HALLOWEEN 25 YEARS OF TERROR.......2007-01-09
GREAT DVD TO REUNITE ALL THE MOVIE ACTORS/ACTRESSES. SHOWS FILM MAKING,VARIOUS INTERVIEWS WITH THE CAST MEMBERS AND LET ME TELL YOU THEY SURE HAVEN'T CHANGED MUCH IN THEIR LOOKS. THEY LOOK JUST AS GOOD AS THEY DID IN THE MOVIES, I ALWAYS WONDERED WHAT MICHAEL MYERS LOOKED LIKE W/OUT THE MASK AND THERE ARE INTERVIEWS WITH THE ACTUAL PORTAYER MICHAEL MYERS HIMSELF. TOTALLY AWESOME.
Nancy Loomis surfaces!! Great footage packed DVD!.......2006-11-07
I've been a fan of the original since it's 1981 TV premiere. This DVD captures the spirit of the fans and their love of the film franchise. Packed with trivia, movie stills, footage from the sets, and interviews - it's a fan's delight.
Of special note is the interview of NANCY LOOMIS (Annie, H1). Ms. Loomis stepped away from the spotlight a number of years ago, so what a treat to hear her thoughts on her character and the classic film.
An added bonus is the inclusion of clips from the 2003 Halloween Returns to Haddonfield Convention. These clips are panel discussions with cast members and behind the scenes artists.
This DVD is a most complete look at one of the scariest movie horror franchise that refuses to die! Enjoy..
Halloween Packed, Yet Too Much of Too Little.......2006-10-26
Similar to the discouraged fans below, I found that Halloween: 25 Years of Terror was more of a keepsake rather than a documentary of true historic value. This is a film filled with trivia seen on any of the documentaries from the countless Halloween DVDs, yet spliced with Ritalin hyped fans that seem a bit youthful rather than insightful--were any demographics taken into account of this?
However, this is a wet dream for any Halloween fan--which would include myself.
Having P.J. Soles narrating the film was a nice touch.

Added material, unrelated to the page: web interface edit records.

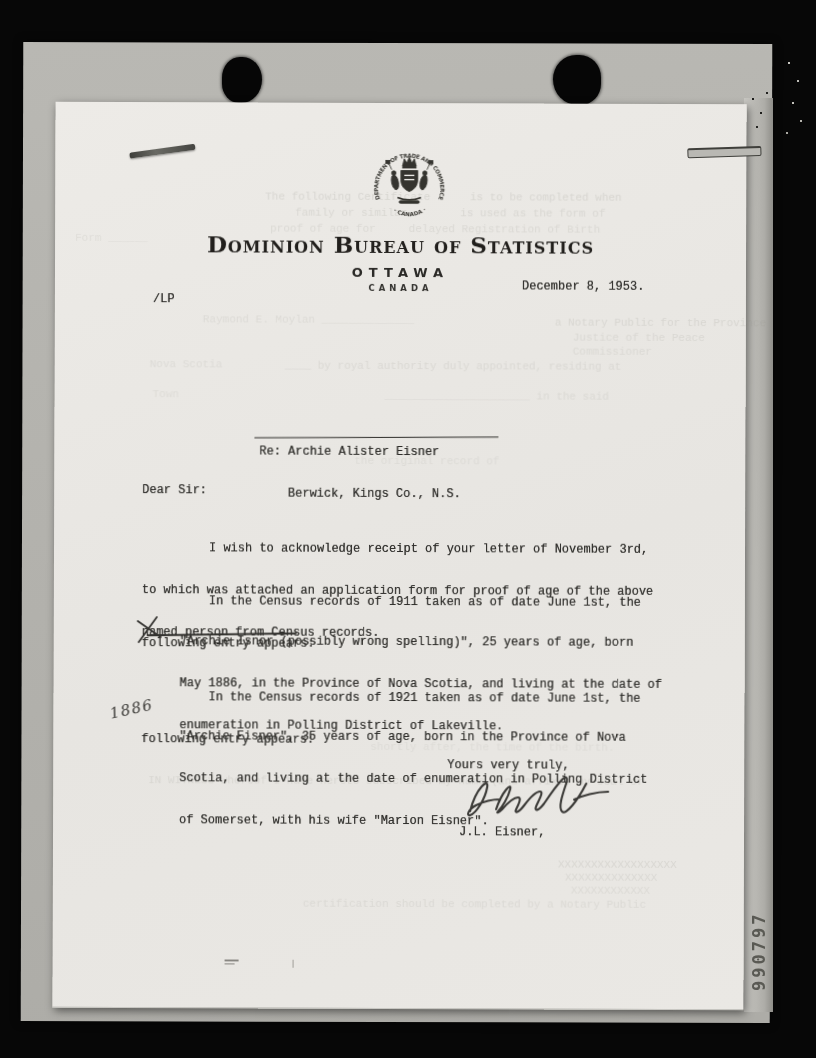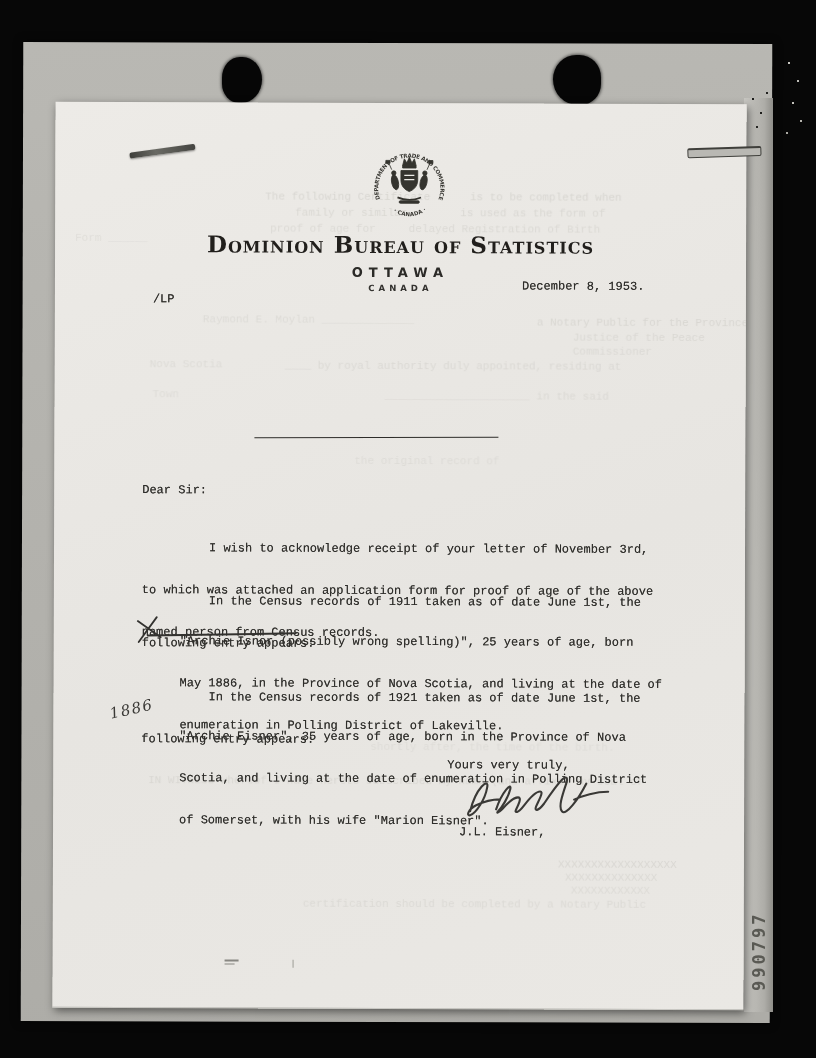--- a/index.html
+++ b/index.html
@@ -92,7 +92,7 @@
         <span style="left: 215px; top: 120px; opacity: 0.16;">proof of age for     delayed Registration of Birth</span>
         <span style="left: 20px; top: 130px; opacity: 0.12;">Form ______</span>
         <span style="left: 148px; top: 211px; opacity: 0.14;">Raymond E. Moylan ______________</span>
-        <span style="left: 482px; top: 213px; opacity: 0.18; text-align: center;">a Notary Public for the Province</span>
+        <span style="left: 500px; top: 213px; opacity: 0.18; text-align: center;">a Notary Public for the Province</span>
         <span style="left: 518px; top: 228px; opacity: 0.16;">Justice of the Peace</span>
         <span style="left: 518px; top: 242px; opacity: 0.15;">Commissioner</span>
         <span style="left: 95px; top: 256px; opacity: 0.14;">Nova Scotia</span>

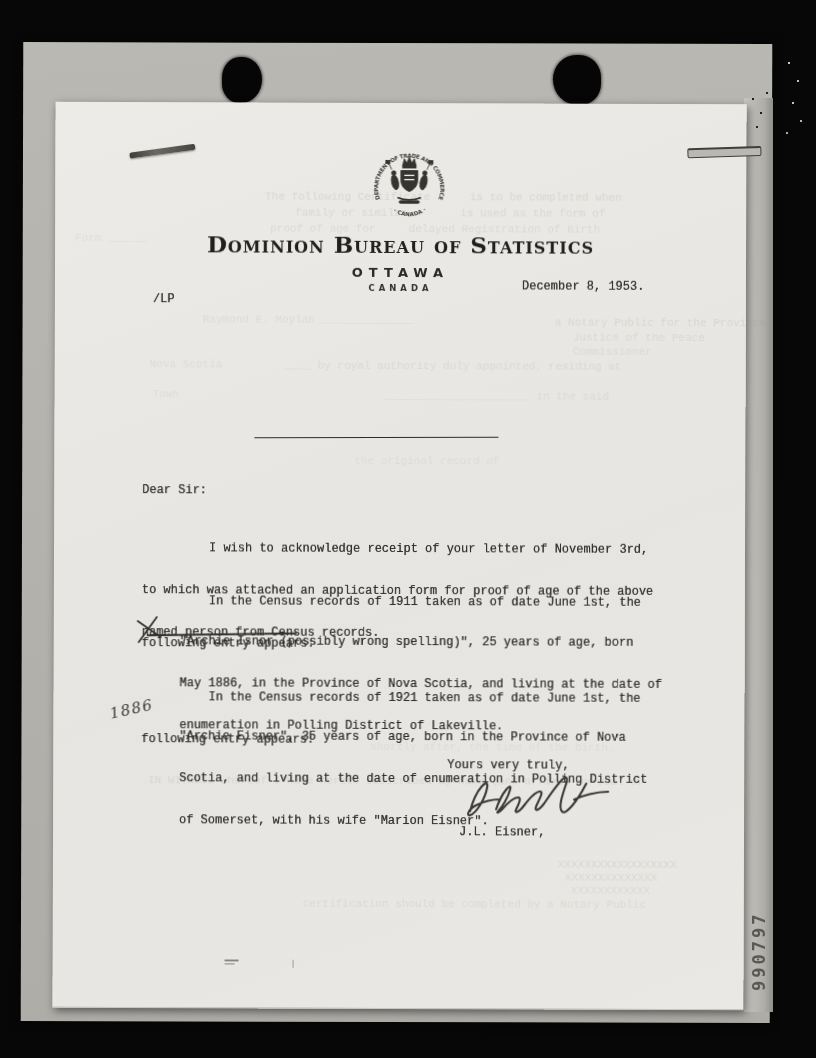--- a/index.html
+++ b/index.html
@@ -140,6 +140,10 @@
     <div class="tw" style="left:467px;top:176px">December 8, 1953.</div>
 
 
+    <div class="tw" style="left:205px;top:314px">
+      <div>Re: Archie Alister Eisner</div>
+      <div>    Berwick, Kings Co., N.S.</div>
+    </div>
     <div class="rule" style="left:200px;top:334px;width:244px"></div>
 
     <div class="tw" style="left:88px;top:381px">Dear Sir:</div>

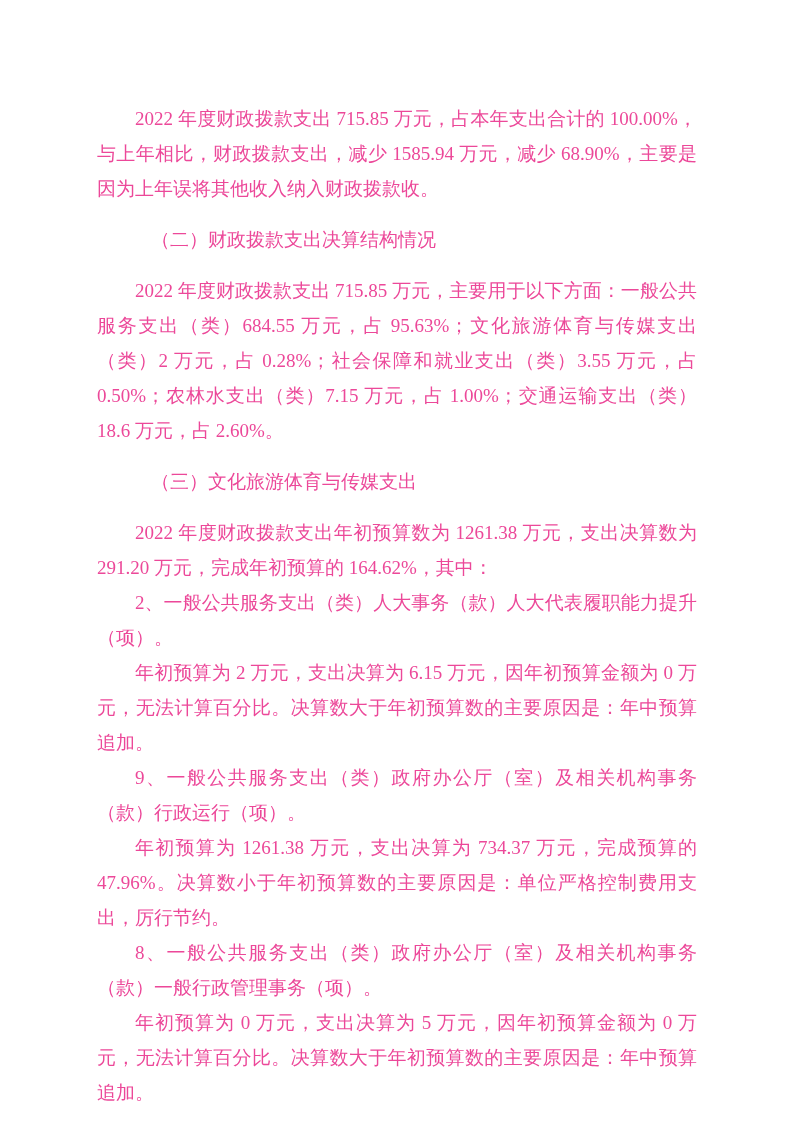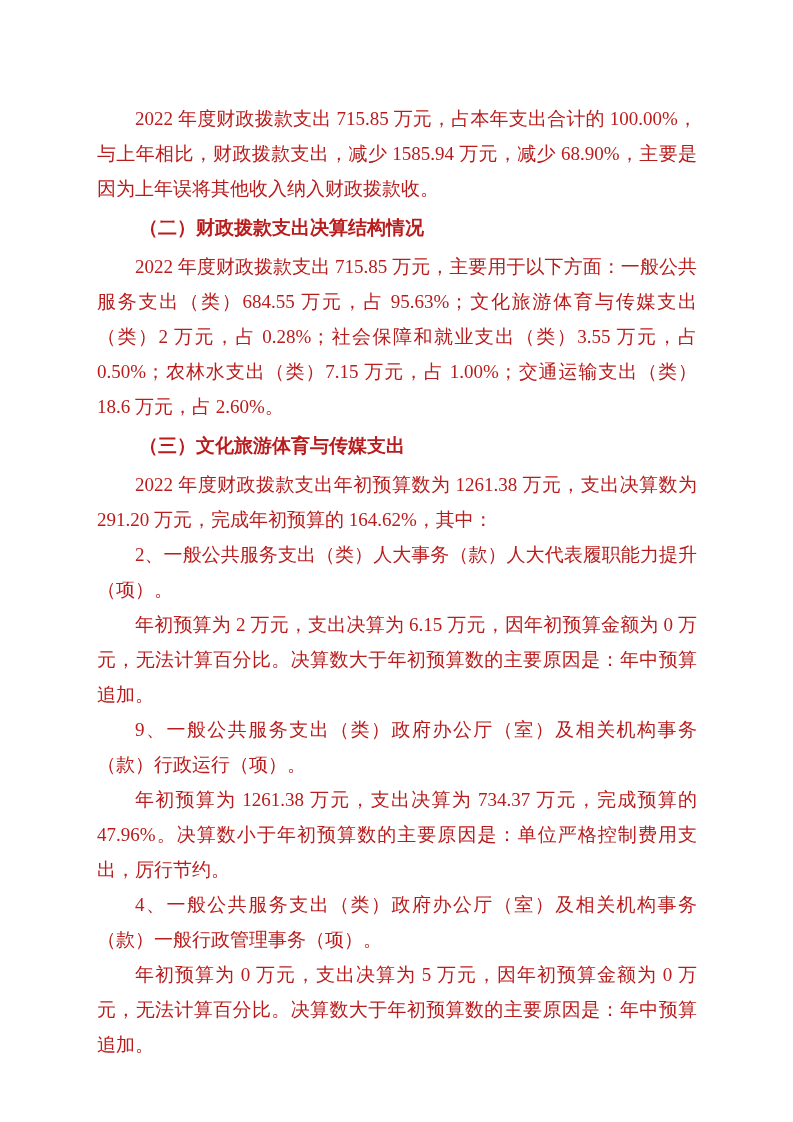--- a/index.html
+++ b/index.html
@@ -17,7 +17,7 @@
   }
   .doc {
     width: 600px;
-    color: #b91c1c;
+    color: #ec4899;
     font-size: 19px;
     line-height: 35px;
     text-align: justify;

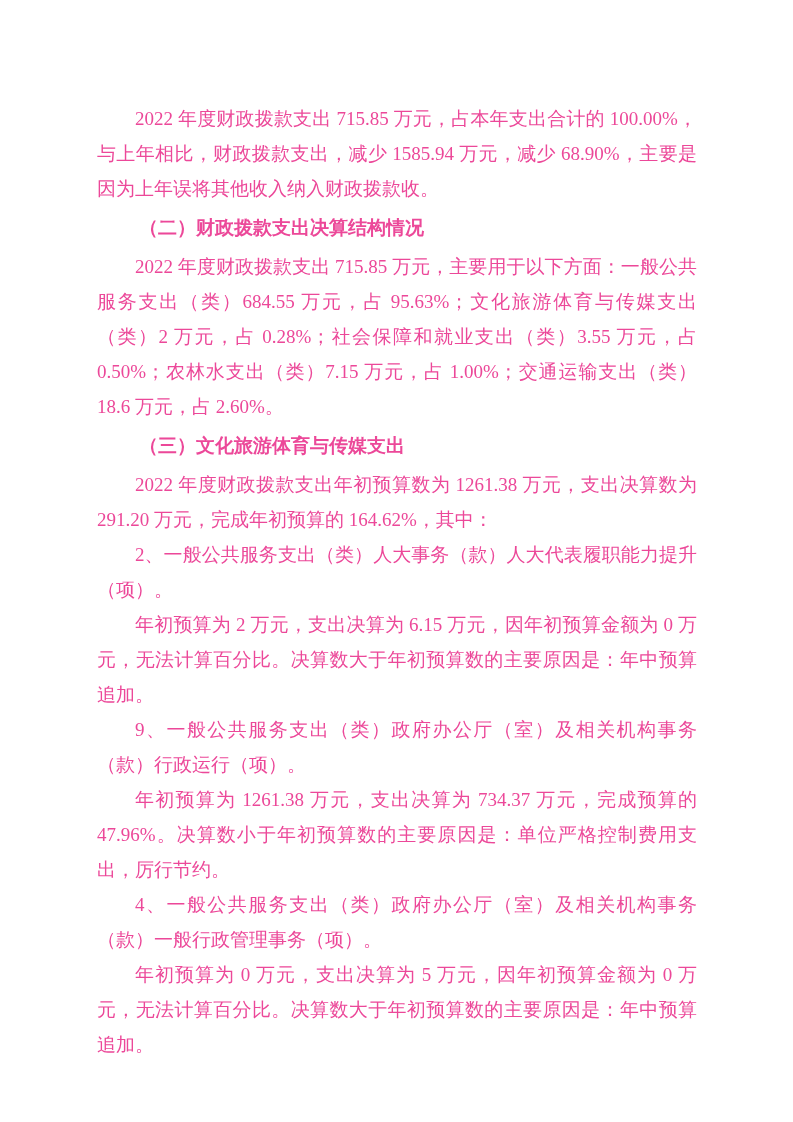--- a/index.html
+++ b/index.html
@@ -30,10 +30,10 @@
     font-weight: 400;
   }
   .heading-para {
-    margin: 4px;
+    margin: 16px;
     text-indent: 2em;
     font-family: "Liberation Sans", "DejaVu Sans", sans-serif;
-    font-weight: 700;
+    font-weight: 400;
   }
 </style>
 </head>

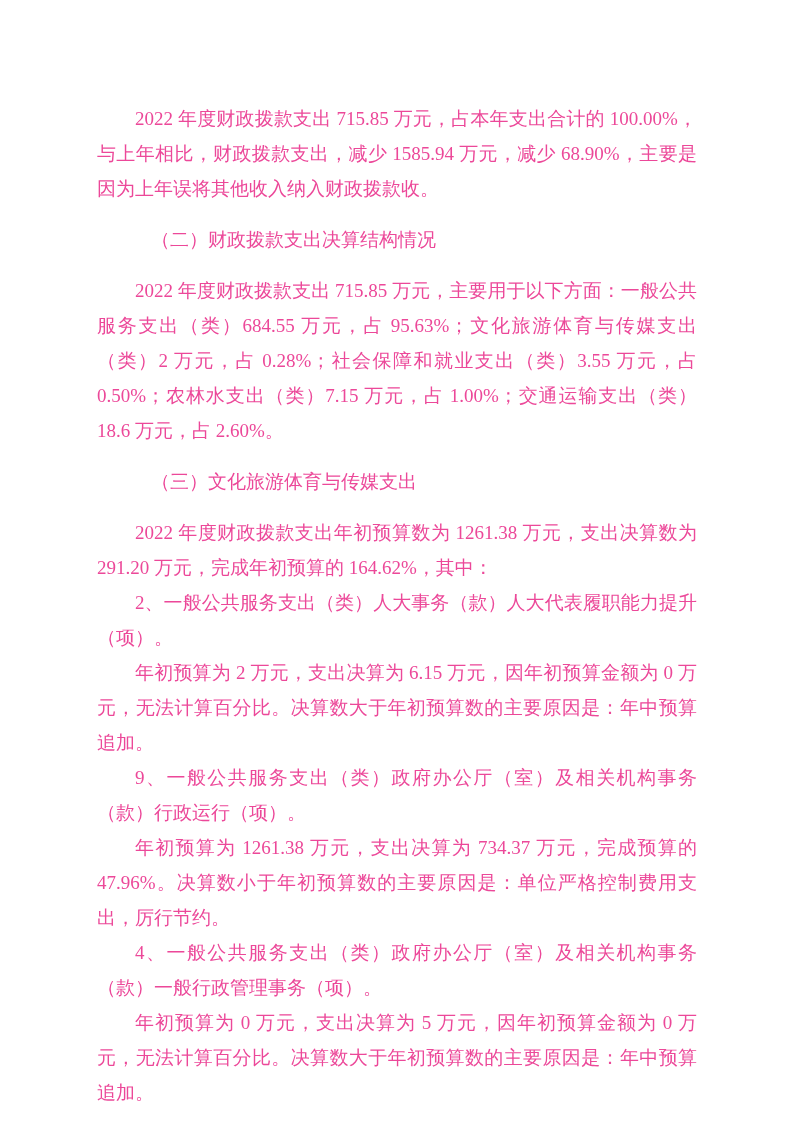--- a/index.html
+++ b/index.html
@@ -50,7 +50,7 @@
     <p class="body-para">年初预算为 2 万元，支出决算为 6.15 万元，因年初预算金额为 0 万元，无法计算百分比。决算数大于年初预算数的主要原因是：年中预算追加。</p>
     <p class="body-para">9、一般公共服务支出（类）政府办公厅（室）及相关机构事务（款）行政运行（项）。</p>
     <p class="body-para">年初预算为 1261.38 万元，支出决算为 734.37 万元，完成预算的 47.96%。决算数小于年初预算数的主要原因是：单位严格控制费用支出，厉行节约。</p>
-    <p class="body-para">4、一般公共服务支出（类）政府办公厅（室）及相关机构事务（款）一般行政管理事务（项）。</p>
+    <p class="body-para">8、一般公共服务支出（类）政府办公厅（室）及相关机构事务（款）一般行政管理事务（项）。</p>
     <p class="body-para">年初预算为 0 万元，支出决算为 5 万元，因年初预算金额为 0 万元，无法计算百分比。决算数大于年初预算数的主要原因是：年中预算追加。</p>
   </div>
 </div>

She doesn't falter or seem disoriented from the source material either. She adds to the flow of the film which is good since usually documentaries seem to run amok in mud and grow tiresome after awhile.
Though what is bothersome is the abundance of interviews, yet only the mere minute (and even less) that are shown on the actual documentary. I found more insightful material in the bonus features, which flood the DVD making the release all the better. You just need to look around for what answers you want to find.
Then again, making a documentary on the films themselves is a bit tedious, and the director does an exceptional job, only that it seems more of a documentary on the convention rather than the series.
Nevertheless, this is a set that anyone interested or already in love with the series has to have. With the rocky roads and handy patch work the Halloween series has received, it's nice to know someone has bandaged it up and managed to package together something that seems to correlate with one another.